Posttraumatic stress disorder after combat zone deployment among Navy and Marine Corps men and women

Caroline A Macera, Hilary J Aralis, Robyn Highfill-McRoy, Mitchell J Rauh
Journal of Women's Health 2014, 23 (6): 499-505

BACKGROUND: As more women are deployed into combat environments, preliminary findings have been inconsistent regarding gender differences in symptoms of posttraumatic stress disorder (PTSD) following deployment. Very little is known about the experiences of Navy and Marine Corps personnel deployed to combat zones.

METHODS: The study population consisted of Navy and Marine Corps personnel who completed a Post-Deployment Health Assessment upon return from deployment to Iraq, Afghanistan, or Kuwait during 2008 and 2009 and a Post-Deployment Health Reassessment approximately 6 months later. These instruments included screening questions for PTSD.

RESULTS: The final sample of 31,534 service members included 29,640 men and 1,894 women.
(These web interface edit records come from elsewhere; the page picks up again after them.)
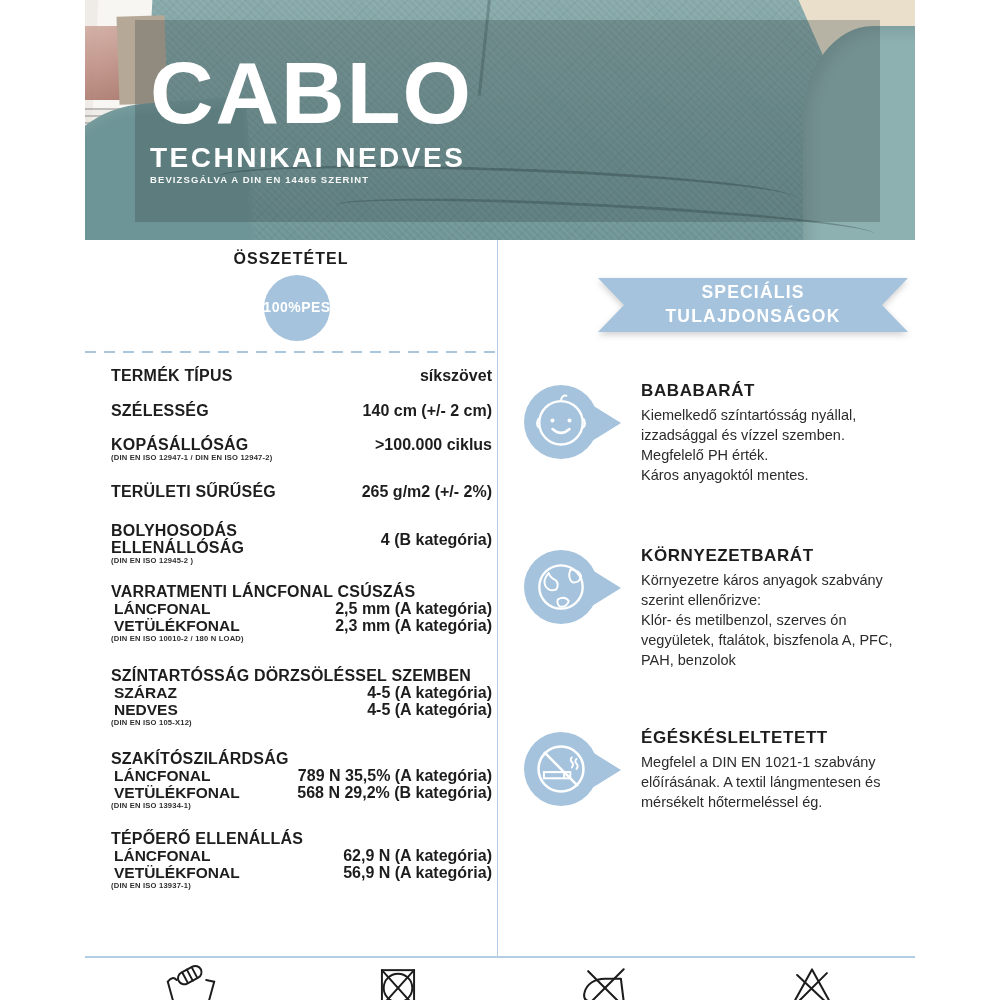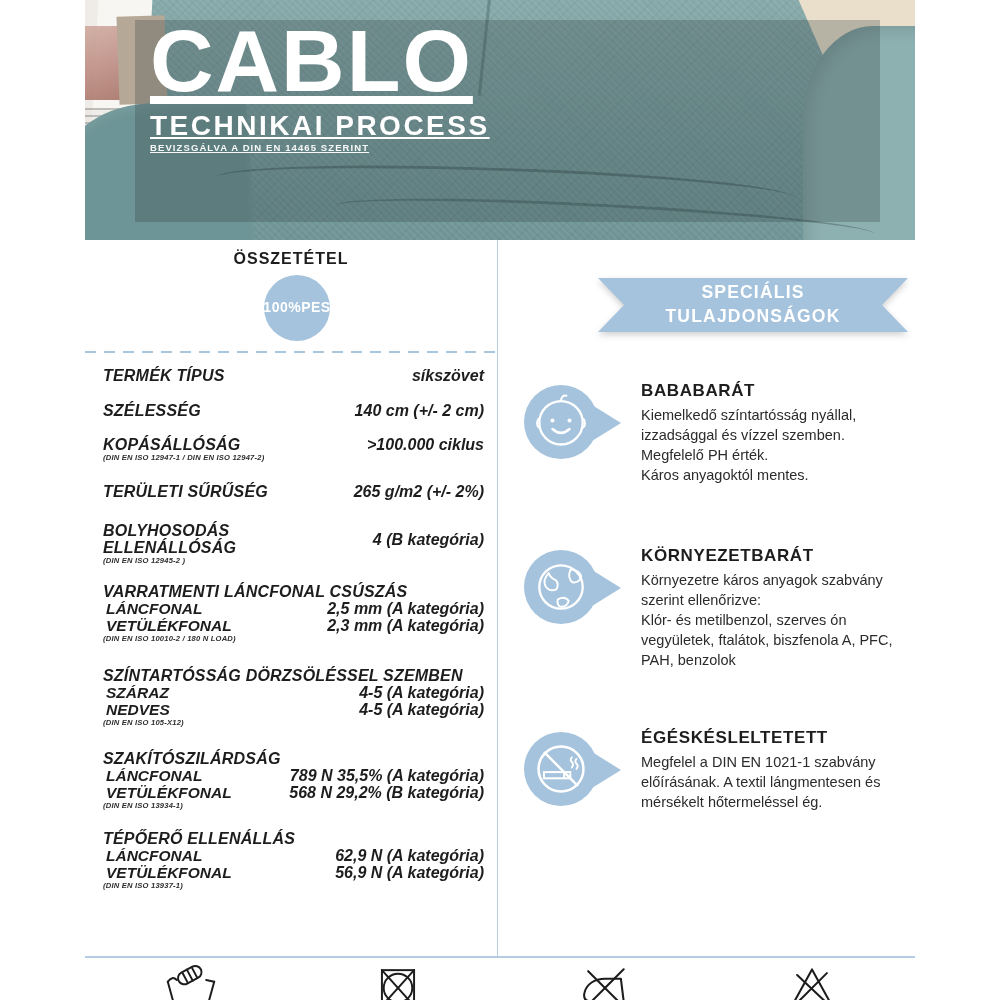--- a/index.html
+++ b/index.html
@@ -31,7 +31,7 @@
   .ph-seam2{position:absolute;left:250px;top:204px;width:540px;height:34px;border-top:3px solid rgba(30,50,52,.30);
           border-radius:50% / 16px;transform:rotate(3deg);}
   .ph-overlay{position:absolute;left:50px;top:20px;width:745px;height:202px;background:rgba(52,63,66,.28);}
-  .ph-title{position:absolute;left:65px;top:16px;z-index:5;color:#fff;text-decoration:underline;}
+  .ph-title{position:absolute;left:65px;top:48px;z-index:5;color:#fff;}
   .t1{font-size:88px;font-weight:bold;line-height:1.02;letter-spacing:2px;}
   .t2{font-size:28px;font-weight:bold;letter-spacing:2.5px;margin-top:4px;}
   .t3{font-size:9.5px;font-weight:bold;letter-spacing:1.1px;opacity:.95;}

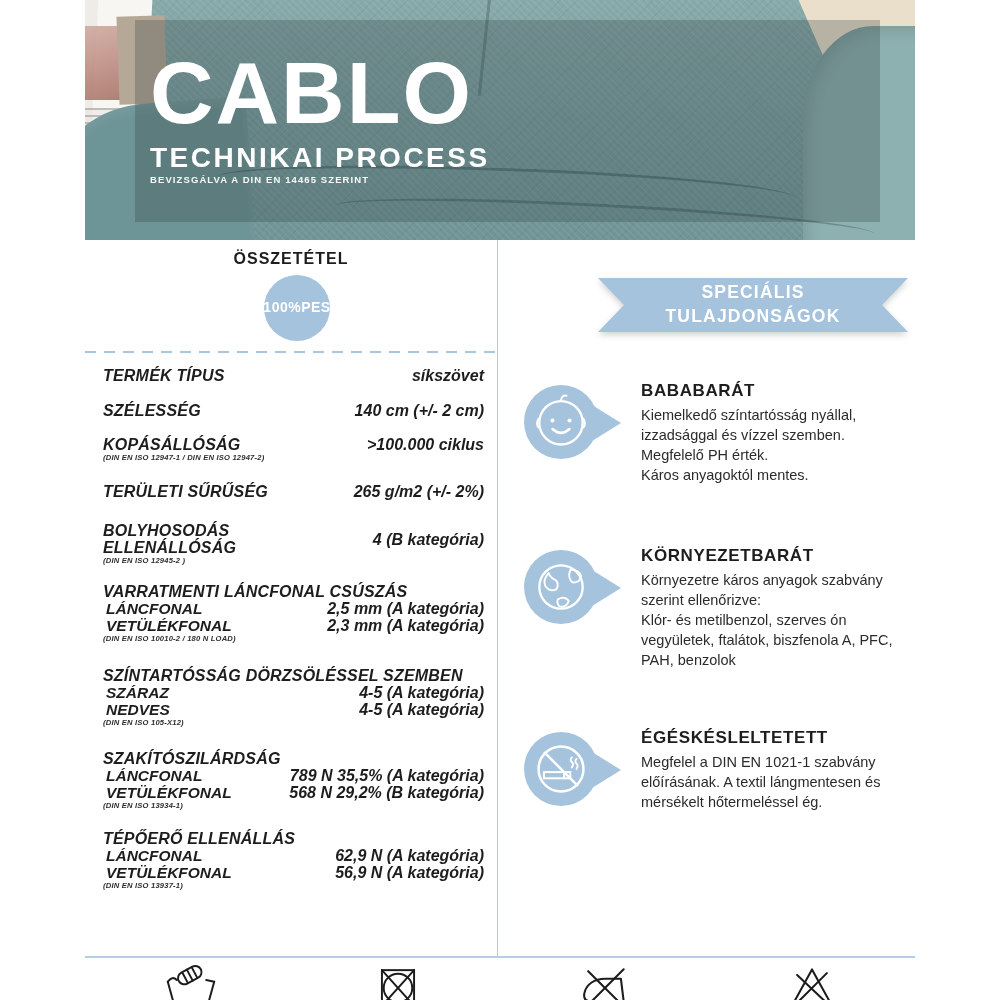--- a/index.html
+++ b/index.html
@@ -104,7 +104,7 @@
     <div class="ph-overlay"></div>
     <div class="ph-title">
       <div class="t1">CABLO</div>
-      <div class="t2">TECHNIKAI PROCESS</div>
+      <div class="t2">TECHNIKAI NEDVES</div>
       <div class="t3">BEVIZSGÁLVA A DIN EN 14465 SZERINT</div>
     </div>
   </div>

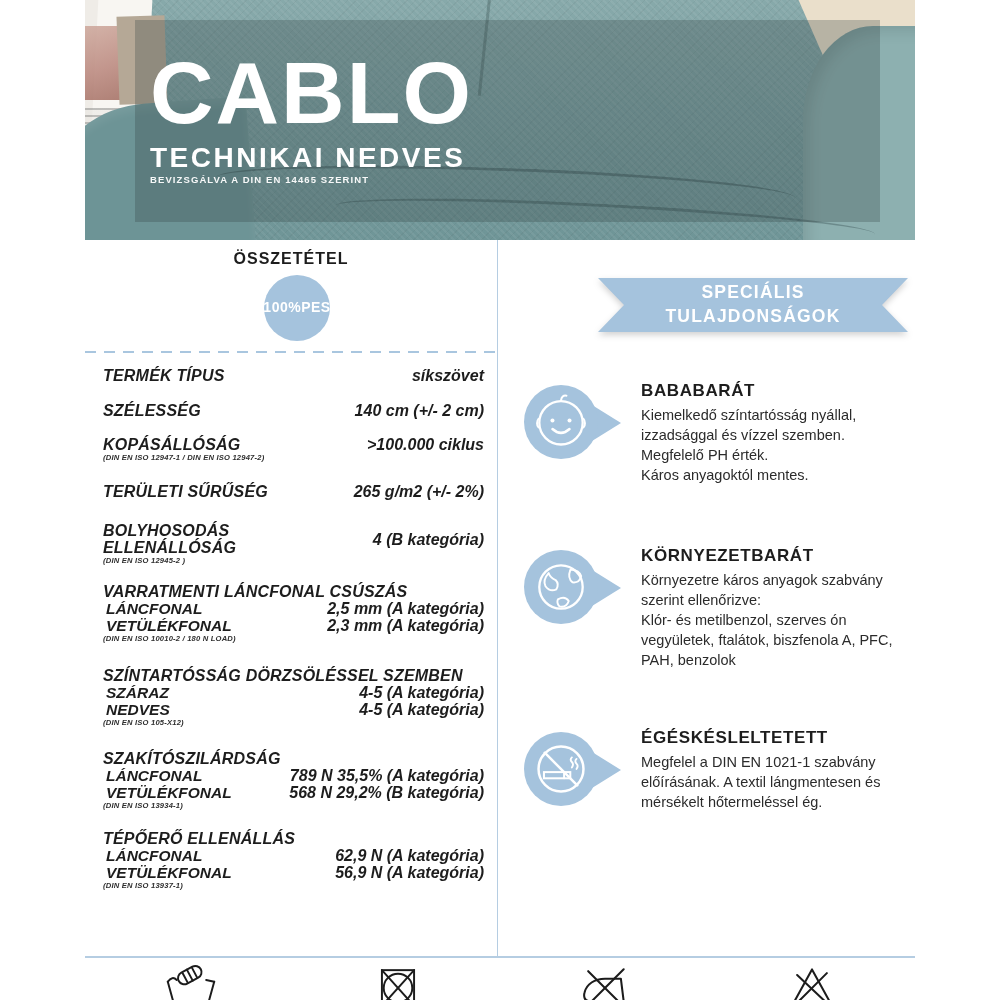--- a/index.html
+++ b/index.html
@@ -49,7 +49,7 @@
   .comp-divider{position:absolute;top:111px;left:0;width:412px;height:2px;
                background:repeating-linear-gradient(90deg,#a9c6df 0 11px,transparent 11px 19px);}
 
-  .spec-table{position:absolute;top:115px;left:0;width:412px;box-sizing:border-box;padding:0 13px 0 18px;font-style:italic;}
+  .spec-table{position:absolute;top:115px;left:8px;width:412px;box-sizing:border-box;padding:0 13px 0 18px;}
   .srow{display:flex;justify-content:space-between;align-items:flex-start;}
   .lab{font-size:16px;font-weight:bold;letter-spacing:.2px;line-height:17px;max-width:238px;}
   .lab.nowrap{max-width:none;white-space:nowrap;}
Within occupation categories, women were overrepresented relative to men in the roles of functional support/administration and healthcare specialists, whereas men were overrepresented in the role of combat specialist. Screening rates were similar by gender, with a slightly higher percentage of women compared with men screening positive for PTSD (6.6% vs. 5.3%). These symptoms of PTSD among men and women in this sample could not be attributed to combat exposure or other deployment-related characteristics.

CONCLUSIONS: Relative to men, women in this sample had a similar probability of screening positive for PTSD following deployment. These PTSD symptoms were not associated with deployment-related variables, suggesting that deployment to a combat zone does not affect women differently from men. This finding could have meaningful implications for policies surrounding women in the military.